Take the material below and output exactly the run of lines from the one containing "discount: 20% = 303.40 -> 20% = 492.20" down to the one containing "total: 1382.96 -> 2213.68", with both included.

> RECORDS SHOWN
-.-.-

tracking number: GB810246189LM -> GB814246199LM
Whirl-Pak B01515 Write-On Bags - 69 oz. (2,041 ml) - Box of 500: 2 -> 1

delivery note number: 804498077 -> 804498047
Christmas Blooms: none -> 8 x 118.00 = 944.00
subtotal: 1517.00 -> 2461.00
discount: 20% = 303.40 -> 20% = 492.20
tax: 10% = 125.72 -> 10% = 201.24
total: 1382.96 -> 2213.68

-.-.-

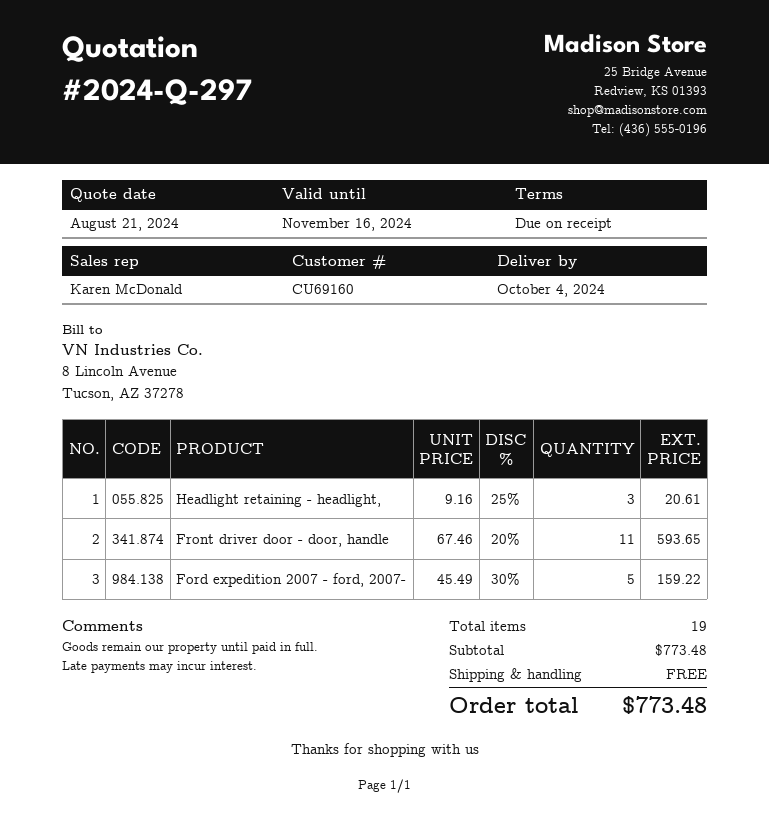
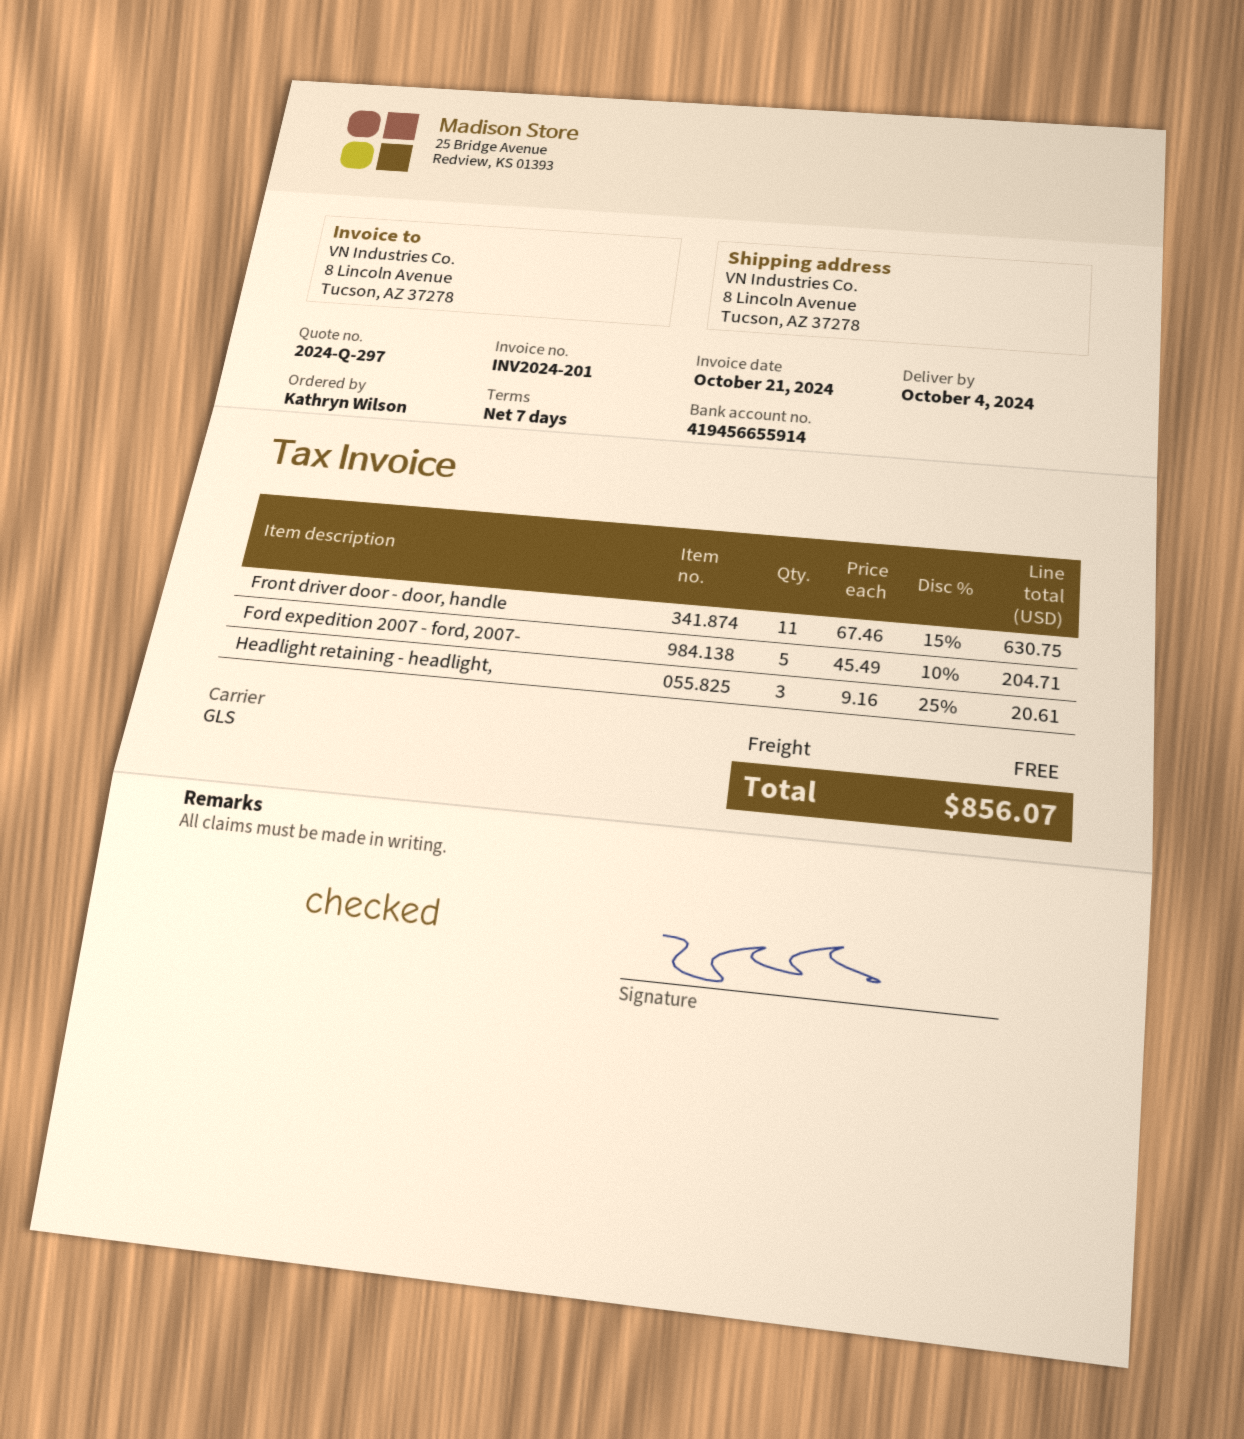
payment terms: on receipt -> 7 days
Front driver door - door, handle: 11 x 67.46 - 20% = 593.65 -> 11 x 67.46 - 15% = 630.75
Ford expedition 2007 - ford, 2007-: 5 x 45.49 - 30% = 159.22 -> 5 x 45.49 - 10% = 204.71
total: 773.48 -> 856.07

-.-.-

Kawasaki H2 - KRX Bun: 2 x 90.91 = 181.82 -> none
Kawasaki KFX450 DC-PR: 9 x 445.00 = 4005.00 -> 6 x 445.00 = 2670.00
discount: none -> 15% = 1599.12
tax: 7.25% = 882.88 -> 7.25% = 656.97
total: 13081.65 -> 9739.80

-.-.-

> YOUR SOLUTION
discount: 20% = 303.40 -> 20% = 492.20
tax: 10% = 125.72 -> 10% = 201.24
total: 1382.96 -> 2213.68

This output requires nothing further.